Mas existe ainda um terceiro sentido, ao qual nos referimos sem pensar quando dizemos que um fato é "científico". Quer-se dizer no caso que existem, por trás do enunciado, um monte de provas, de cifras, de data, que podem ser mobilizados em caso de dúvida. Enquanto o primeiro sentido remete principalmente ao indiscutível, e o segundo, à novidade e à perplexidade que ela engendra, esse terceiro sentido tem a ver principalmente com o que se poderia chamar logística. Se se pretende construir um mapa geológico do Brasil, será necessário coletar, classificar, gerenciar, sintetizar, reformatar centenas de milhões de dados primários. Existe no caso um problema administrativo que resulta essencialmente da própria quantidade daquilo que é necessário poder manipular.
Notemos que um enunciado pode ser científico nesse terceiro sentido, sem sê-lo no segundo, exatamente pela mesma razão que um exército pode ter uma excelente logística, mas nenhuma estratégia. Inversamente, um enunciado pode ser científico no segundo sentido -entidades novas complicam as opiniões apressadas que se entretinham até então- sem ser ao mesmo tempo científico no terceiro sentido do termo -nenhuma massa de dados apóia as tais entidades, como é frequentemente o caso nos avanços teóricos, em certas áreas das ciências de observação, em grande parte das ciências humanas e em quase todas as humanidades.

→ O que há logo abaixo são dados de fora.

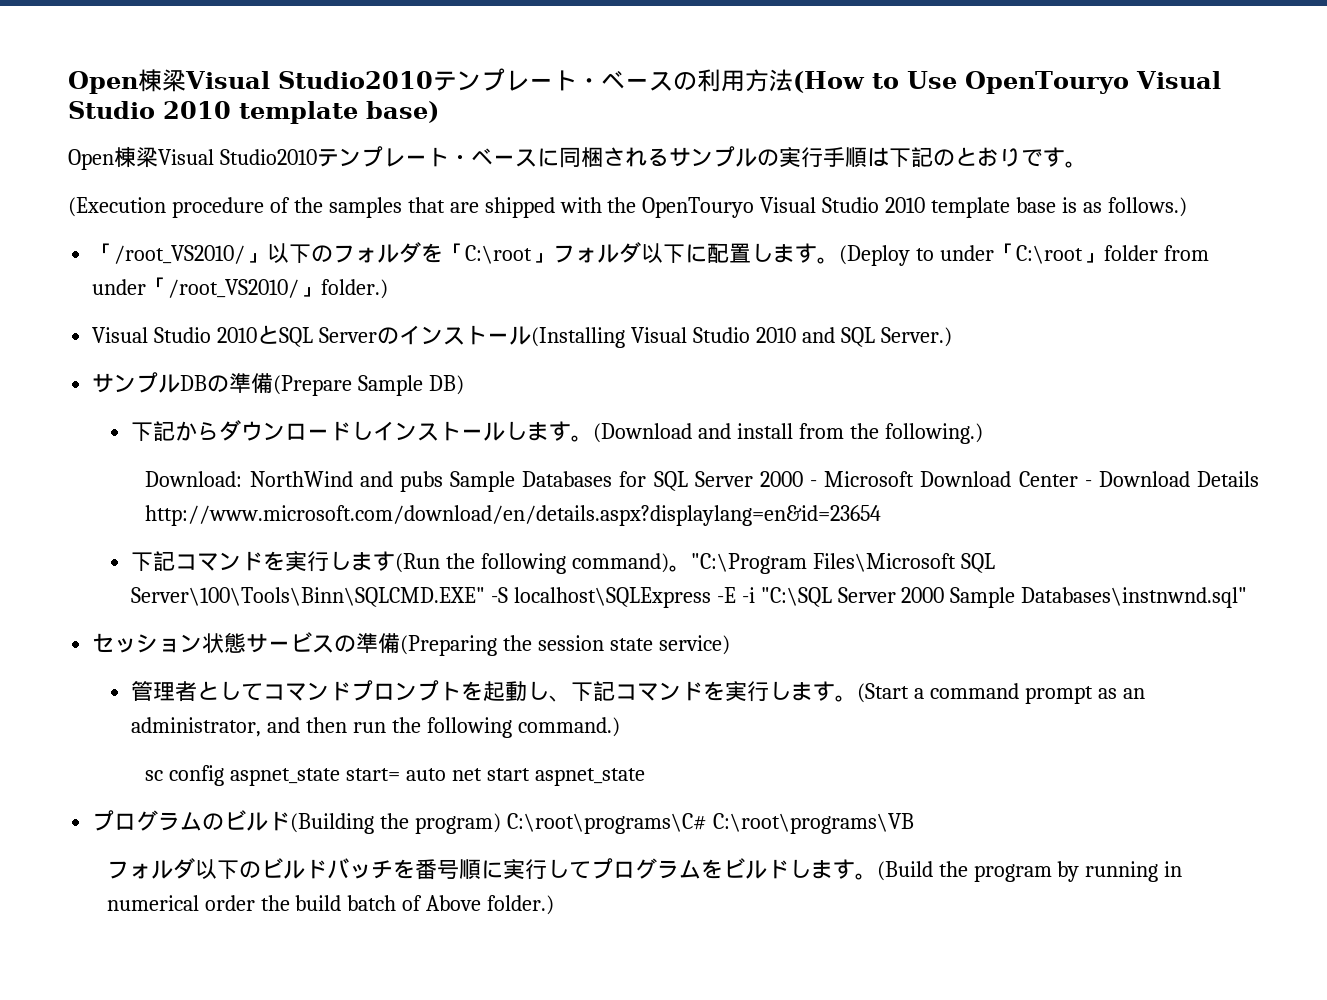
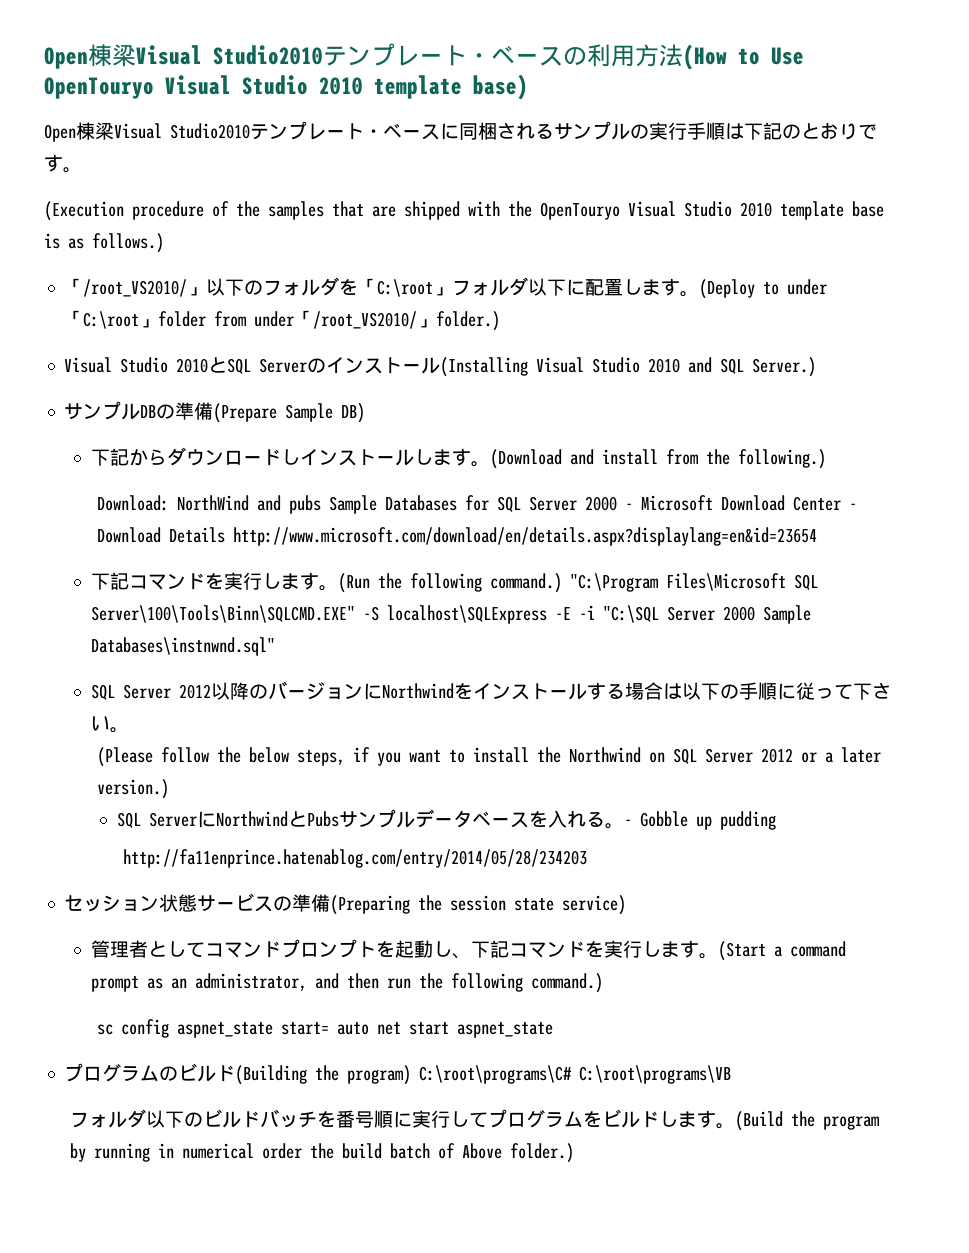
(395, 561) none -> [318,585,338,591] 。
[571,553,691,573] command)。 -> [489,573,562,593] command.)
(1248, 597) none -> [90,681,891,700] [90,716,129,733] [96,747,881,767] [96,779,169,799] [116,809,776,830] [122,849,587,868] // SQL Server 2012以降のバージョンにNorthwindをインストールする場合は以下の手順に従って下さい。 // (Please follow the below steps, if you want to install the Northwind on SQL Server 2012 or a later version.) // SQL ServerにNorthwindとPubsサンプルデータベースを入れる。- Gobble up pudding // http://fa11enprince.hatenablog.com/entry/2014/05/28/234203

Ao aplicar o adjetivo "científico", faz-se apelo a três repertórios de ação que praticamente não se relacionam e que só a história misturou.
O primeiro sentido tem origem em uma longa guerra contra a política, lançada pelos gregos e perseguida até hoje: uma vez que se acha o discurso político muito vagaroso, distorcido, complexo, mentiroso, procurou-se simplificá-lo apelando para enunciados que teriam a capacidade de calar para sempre os contrários e suspender todo debate (1). Mas esse primeiro sentido, o da epistemologia, nunca se casou bem com o segundo, que permitiu tanto às sociedades antigas como às industriais multiplicar as entidades com as quais os seres humanos devem dividir seu destino. Enquanto o primeiro sentido permitia limitar o uso da democracia a um resíduo, o segundo, pelo contrário, obriga a ampliá-la de saída, de modo a poder absorver as incessantes controvérsias que dizem respeito às alianças variáveis entre humanos e não-humanos. Quanto ao terceiro sentido, de origem bem mais recente, depende da "demografia" desses novos coletivos obrigados a manter juntas quantidades cada vez maiores de associados -humanos e não-humanos (2).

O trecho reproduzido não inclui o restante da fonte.